Code change snippets:
----
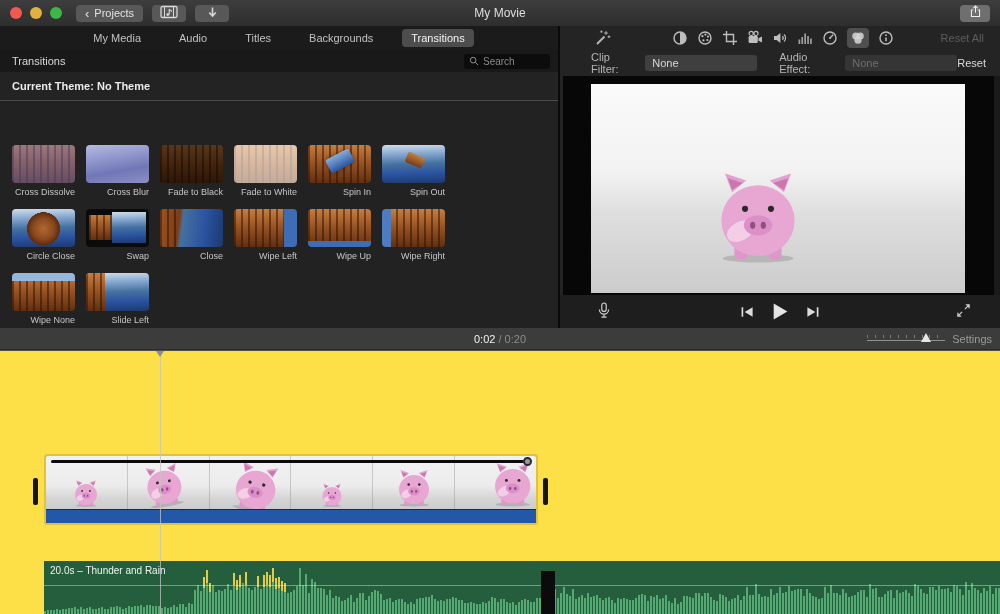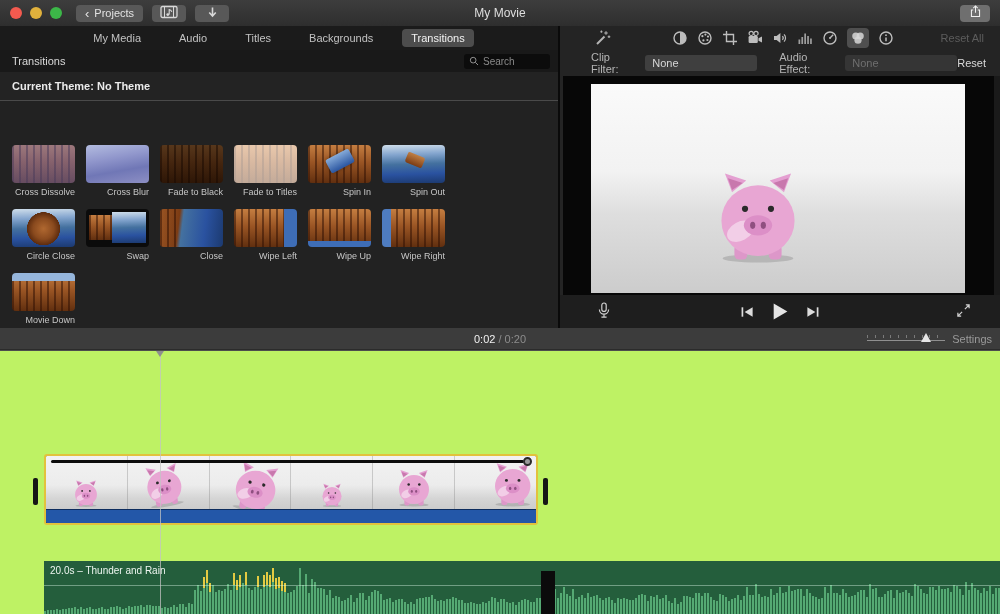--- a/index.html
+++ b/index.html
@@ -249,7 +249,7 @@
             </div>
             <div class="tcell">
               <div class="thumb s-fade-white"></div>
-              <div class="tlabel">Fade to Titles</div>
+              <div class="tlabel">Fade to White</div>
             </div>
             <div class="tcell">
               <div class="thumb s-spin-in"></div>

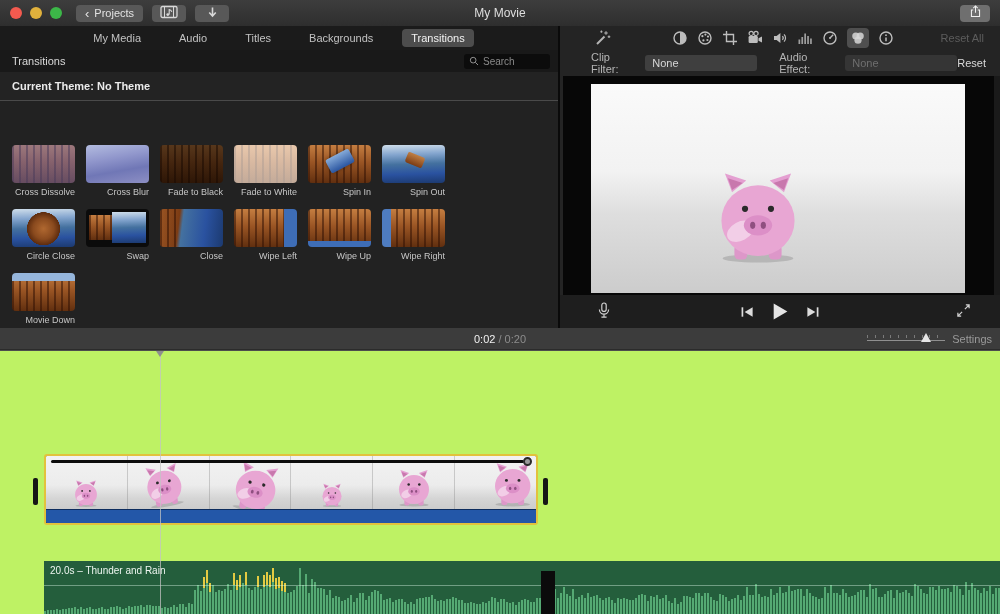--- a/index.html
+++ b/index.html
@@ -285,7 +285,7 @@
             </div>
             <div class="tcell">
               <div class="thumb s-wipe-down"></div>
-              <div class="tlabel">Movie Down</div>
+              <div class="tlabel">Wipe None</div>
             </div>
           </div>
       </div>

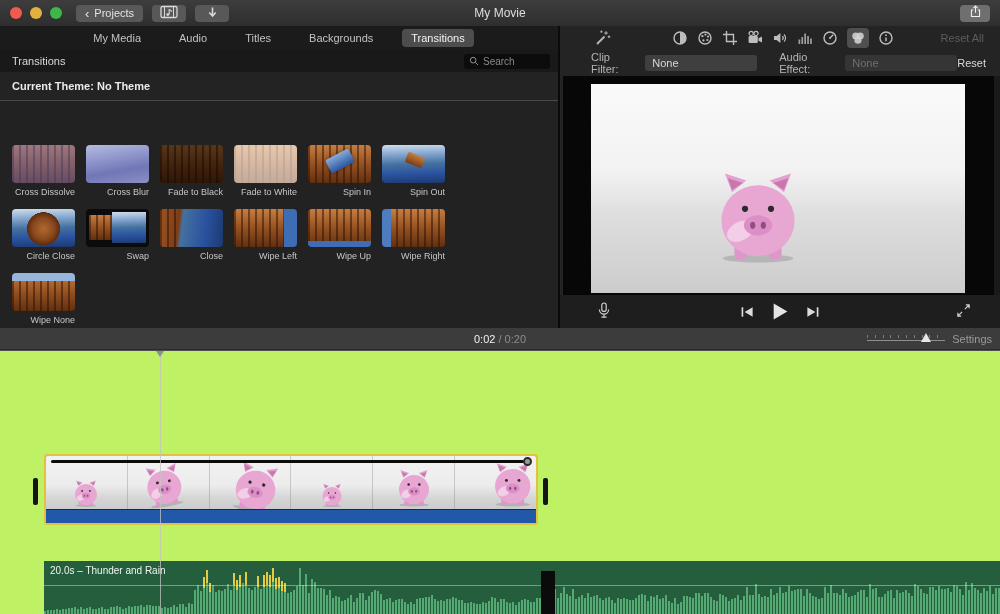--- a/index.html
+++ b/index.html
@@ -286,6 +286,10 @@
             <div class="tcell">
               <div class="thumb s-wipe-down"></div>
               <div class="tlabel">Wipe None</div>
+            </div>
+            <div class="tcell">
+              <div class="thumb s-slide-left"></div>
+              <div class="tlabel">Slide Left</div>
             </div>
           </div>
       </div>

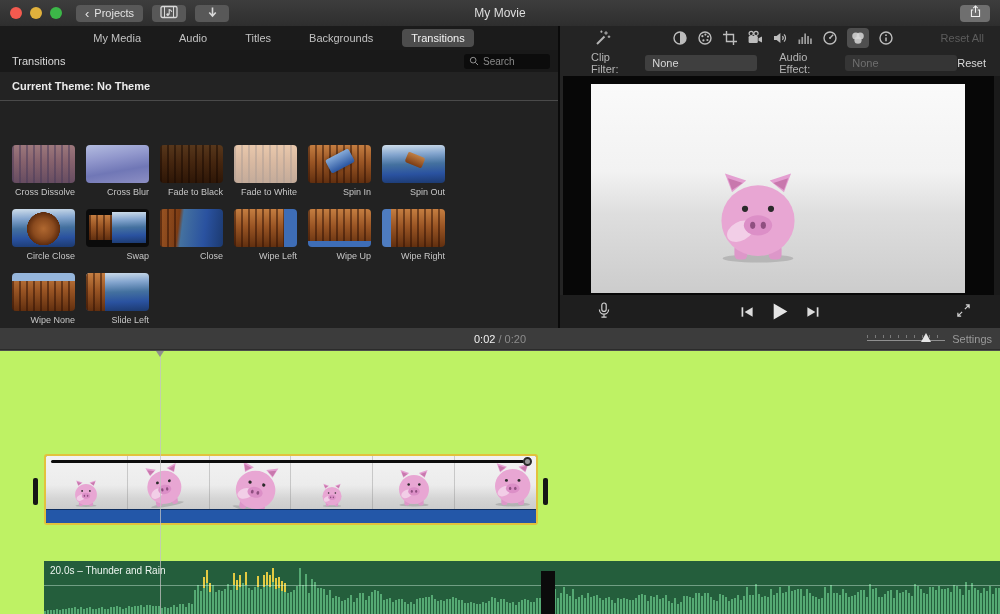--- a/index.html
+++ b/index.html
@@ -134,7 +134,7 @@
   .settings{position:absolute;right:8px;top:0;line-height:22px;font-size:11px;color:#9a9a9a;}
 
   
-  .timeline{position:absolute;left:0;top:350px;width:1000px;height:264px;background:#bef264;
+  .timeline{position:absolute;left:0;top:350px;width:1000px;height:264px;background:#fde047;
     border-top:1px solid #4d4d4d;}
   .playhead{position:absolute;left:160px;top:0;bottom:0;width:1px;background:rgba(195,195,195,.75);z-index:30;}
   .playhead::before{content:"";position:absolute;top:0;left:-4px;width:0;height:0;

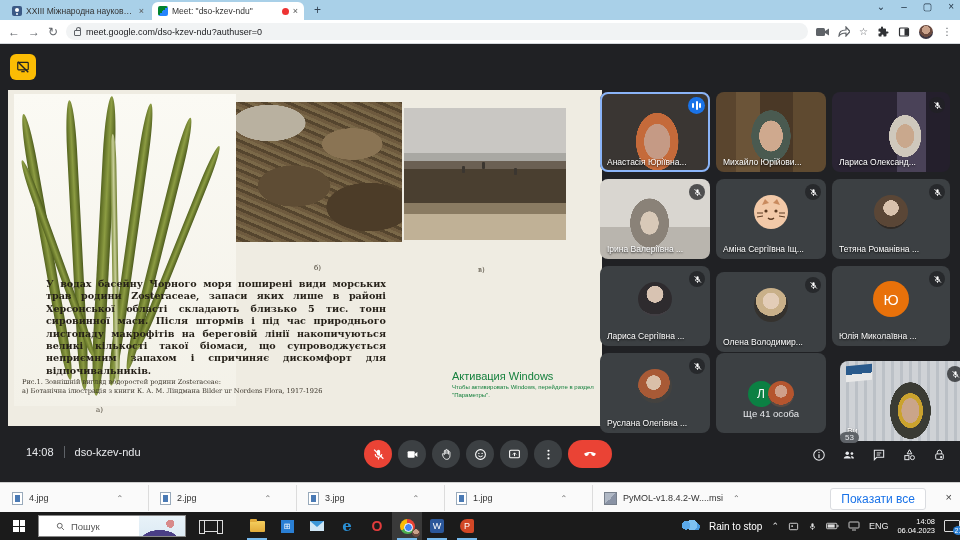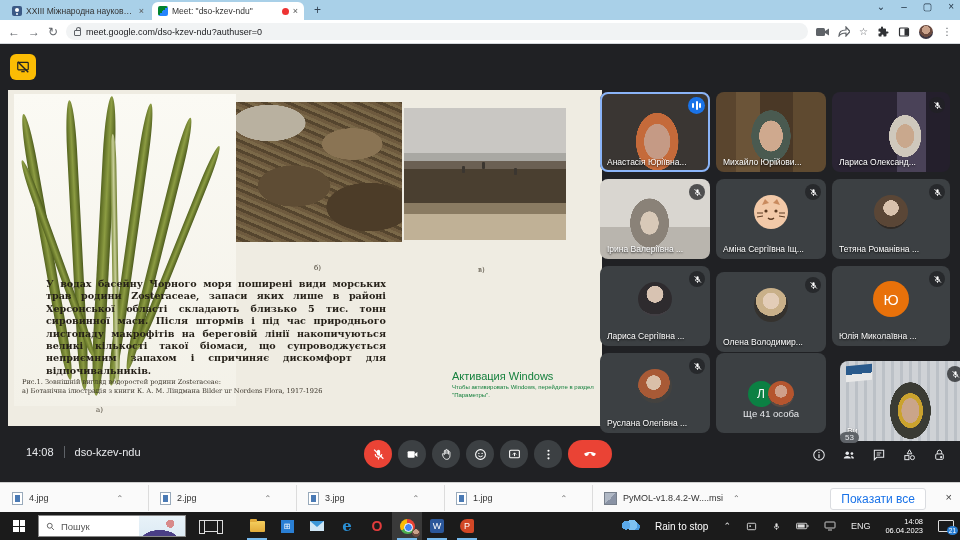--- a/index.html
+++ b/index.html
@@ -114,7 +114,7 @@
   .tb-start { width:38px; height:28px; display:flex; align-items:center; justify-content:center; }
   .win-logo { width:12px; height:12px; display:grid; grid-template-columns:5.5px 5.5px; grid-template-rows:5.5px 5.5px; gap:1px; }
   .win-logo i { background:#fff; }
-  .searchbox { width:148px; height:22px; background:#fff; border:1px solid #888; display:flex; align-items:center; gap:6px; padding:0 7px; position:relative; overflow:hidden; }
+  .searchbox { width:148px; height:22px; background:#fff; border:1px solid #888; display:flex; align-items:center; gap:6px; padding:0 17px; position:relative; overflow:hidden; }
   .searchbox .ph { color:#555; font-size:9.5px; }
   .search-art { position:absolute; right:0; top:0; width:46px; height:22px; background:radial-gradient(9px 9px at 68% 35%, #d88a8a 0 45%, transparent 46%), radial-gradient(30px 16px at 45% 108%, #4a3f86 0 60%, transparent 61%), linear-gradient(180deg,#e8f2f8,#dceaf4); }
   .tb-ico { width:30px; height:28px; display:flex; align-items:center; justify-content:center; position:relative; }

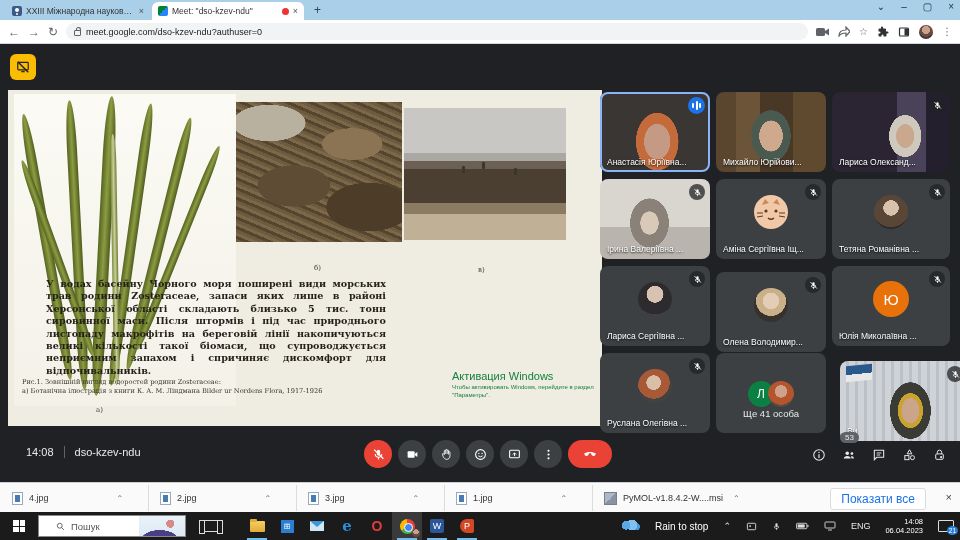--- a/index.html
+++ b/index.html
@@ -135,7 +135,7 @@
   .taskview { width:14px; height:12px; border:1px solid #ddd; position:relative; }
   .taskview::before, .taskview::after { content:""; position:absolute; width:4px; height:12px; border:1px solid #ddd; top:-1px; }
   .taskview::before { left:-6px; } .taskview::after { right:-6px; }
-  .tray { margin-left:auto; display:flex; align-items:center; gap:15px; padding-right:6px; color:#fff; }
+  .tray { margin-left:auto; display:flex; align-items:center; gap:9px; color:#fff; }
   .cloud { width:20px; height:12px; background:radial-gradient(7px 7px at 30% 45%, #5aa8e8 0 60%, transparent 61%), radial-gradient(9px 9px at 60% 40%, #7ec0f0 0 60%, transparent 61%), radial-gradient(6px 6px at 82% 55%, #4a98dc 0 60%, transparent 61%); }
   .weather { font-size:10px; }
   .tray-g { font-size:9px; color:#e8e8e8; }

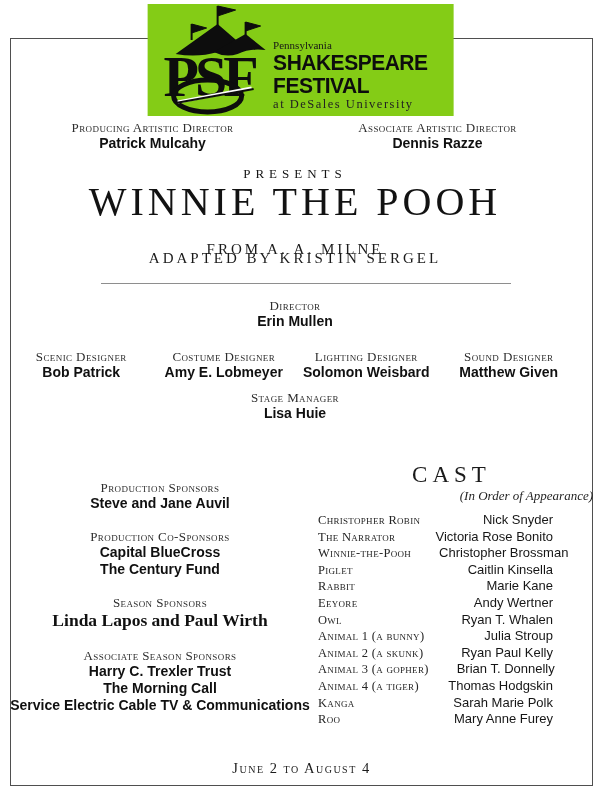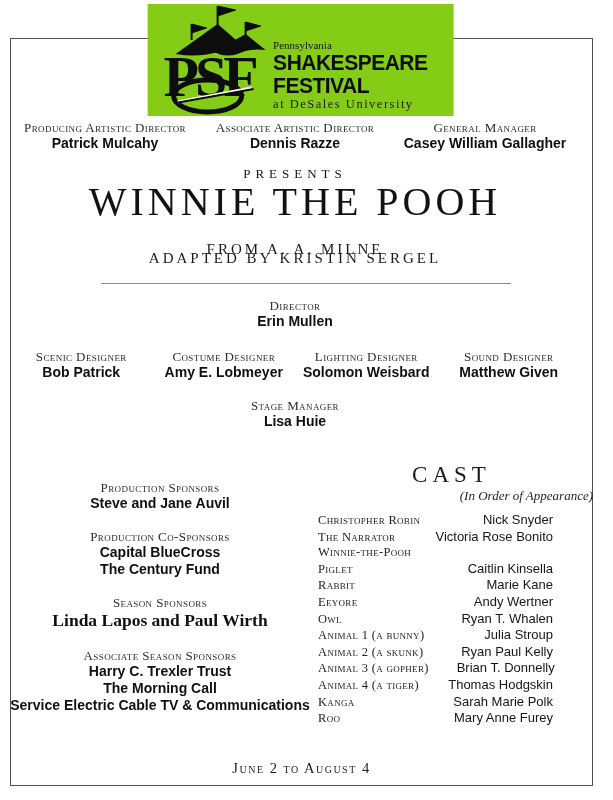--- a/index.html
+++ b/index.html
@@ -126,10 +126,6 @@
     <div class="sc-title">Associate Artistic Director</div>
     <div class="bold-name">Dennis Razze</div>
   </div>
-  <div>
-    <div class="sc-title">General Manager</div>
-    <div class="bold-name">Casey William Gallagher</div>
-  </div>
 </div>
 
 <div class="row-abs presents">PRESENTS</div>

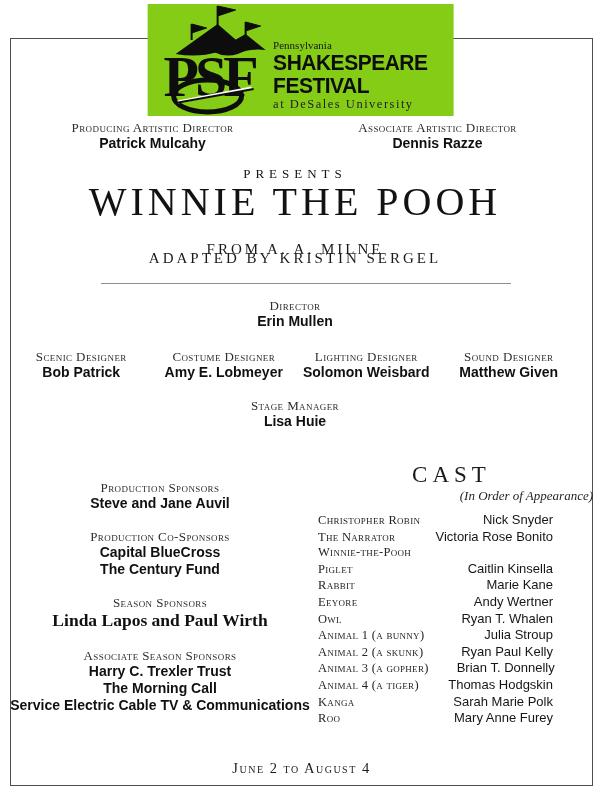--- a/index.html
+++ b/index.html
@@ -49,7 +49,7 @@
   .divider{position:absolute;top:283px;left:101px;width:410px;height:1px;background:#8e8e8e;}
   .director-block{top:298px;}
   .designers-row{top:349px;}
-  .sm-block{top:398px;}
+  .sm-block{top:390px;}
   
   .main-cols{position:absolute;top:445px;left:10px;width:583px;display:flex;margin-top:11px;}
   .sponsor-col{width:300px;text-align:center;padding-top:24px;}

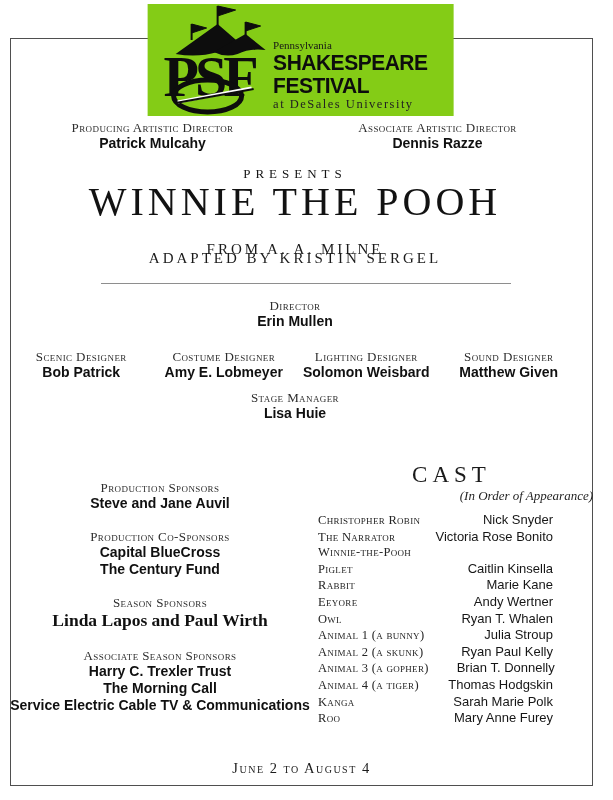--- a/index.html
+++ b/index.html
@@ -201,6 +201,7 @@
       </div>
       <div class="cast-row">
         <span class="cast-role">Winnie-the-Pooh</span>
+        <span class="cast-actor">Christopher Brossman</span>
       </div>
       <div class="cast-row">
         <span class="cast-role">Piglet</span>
----
> [EXERCISE OBJECTIVE]: From the first line to the last, return the records exactly and leave the pictures behind.

> [ANSWER FOR THIS EXERCISE]:
--- a/index.html
+++ b/index.html
@@ -249,7 +249,7 @@
             </div>
             <div class="tcell">
               <div class="thumb s-fade-white"></div>
-              <div class="tlabel">Fade to Titles</div>
+              <div class="tlabel">Fade to White</div>
             </div>
             <div class="tcell">
               <div class="thumb s-spin-in"></div>

--- a/index.html
+++ b/index.html
@@ -285,7 +285,7 @@
             </div>
             <div class="tcell">
               <div class="thumb s-wipe-down"></div>
-              <div class="tlabel">Movie Down</div>
+              <div class="tlabel">Wipe None</div>
             </div>
           </div>
       </div>

--- a/index.html
+++ b/index.html
@@ -286,6 +286,10 @@
             <div class="tcell">
               <div class="thumb s-wipe-down"></div>
               <div class="tlabel">Wipe None</div>
+            </div>
+            <div class="tcell">
+              <div class="thumb s-slide-left"></div>
+              <div class="tlabel">Slide Left</div>
             </div>
           </div>
       </div>

--- a/index.html
+++ b/index.html
@@ -134,7 +134,7 @@
   .settings{position:absolute;right:8px;top:0;line-height:22px;font-size:11px;color:#9a9a9a;}
 
   
-  .timeline{position:absolute;left:0;top:350px;width:1000px;height:264px;background:#bef264;
+  .timeline{position:absolute;left:0;top:350px;width:1000px;height:264px;background:#fde047;
     border-top:1px solid #4d4d4d;}
   .playhead{position:absolute;left:160px;top:0;bottom:0;width:1px;background:rgba(195,195,195,.75);z-index:30;}
   .playhead::before{content:"";position:absolute;top:0;left:-4px;width:0;height:0;

--- a/index.html
+++ b/index.html
@@ -114,7 +114,7 @@
   .tb-start { width:38px; height:28px; display:flex; align-items:center; justify-content:center; }
   .win-logo { width:12px; height:12px; display:grid; grid-template-columns:5.5px 5.5px; grid-template-rows:5.5px 5.5px; gap:1px; }
   .win-logo i { background:#fff; }
-  .searchbox { width:148px; height:22px; background:#fff; border:1px solid #888; display:flex; align-items:center; gap:6px; padding:0 7px; position:relative; overflow:hidden; }
+  .searchbox { width:148px; height:22px; background:#fff; border:1px solid #888; display:flex; align-items:center; gap:6px; padding:0 17px; position:relative; overflow:hidden; }
   .searchbox .ph { color:#555; font-size:9.5px; }
   .search-art { position:absolute; right:0; top:0; width:46px; height:22px; background:radial-gradient(9px 9px at 68% 35%, #d88a8a 0 45%, transparent 46%), radial-gradient(30px 16px at 45% 108%, #4a3f86 0 60%, transparent 61%), linear-gradient(180deg,#e8f2f8,#dceaf4); }
   .tb-ico { width:30px; height:28px; display:flex; align-items:center; justify-content:center; position:relative; }

--- a/index.html
+++ b/index.html
@@ -135,7 +135,7 @@
   .taskview { width:14px; height:12px; border:1px solid #ddd; position:relative; }
   .taskview::before, .taskview::after { content:""; position:absolute; width:4px; height:12px; border:1px solid #ddd; top:-1px; }
   .taskview::before { left:-6px; } .taskview::after { right:-6px; }
-  .tray { margin-left:auto; display:flex; align-items:center; gap:15px; padding-right:6px; color:#fff; }
+  .tray { margin-left:auto; display:flex; align-items:center; gap:9px; color:#fff; }
   .cloud { width:20px; height:12px; background:radial-gradient(7px 7px at 30% 45%, #5aa8e8 0 60%, transparent 61%), radial-gradient(9px 9px at 60% 40%, #7ec0f0 0 60%, transparent 61%), radial-gradient(6px 6px at 82% 55%, #4a98dc 0 60%, transparent 61%); }
   .weather { font-size:10px; }
   .tray-g { font-size:9px; color:#e8e8e8; }

--- a/index.html
+++ b/index.html
@@ -126,10 +126,6 @@
     <div class="sc-title">Associate Artistic Director</div>
     <div class="bold-name">Dennis Razze</div>
   </div>
-  <div>
-    <div class="sc-title">General Manager</div>
-    <div class="bold-name">Casey William Gallagher</div>
-  </div>
 </div>
 
 <div class="row-abs presents">PRESENTS</div>

--- a/index.html
+++ b/index.html
@@ -49,7 +49,7 @@
   .divider{position:absolute;top:283px;left:101px;width:410px;height:1px;background:#8e8e8e;}
   .director-block{top:298px;}
   .designers-row{top:349px;}
-  .sm-block{top:398px;}
+  .sm-block{top:390px;}
   
   .main-cols{position:absolute;top:445px;left:10px;width:583px;display:flex;margin-top:11px;}
   .sponsor-col{width:300px;text-align:center;padding-top:24px;}

--- a/index.html
+++ b/index.html
@@ -201,6 +201,7 @@
       </div>
       <div class="cast-row">
         <span class="cast-role">Winnie-the-Pooh</span>
+        <span class="cast-actor">Christopher Brossman</span>
       </div>
       <div class="cast-row">
         <span class="cast-role">Piglet</span>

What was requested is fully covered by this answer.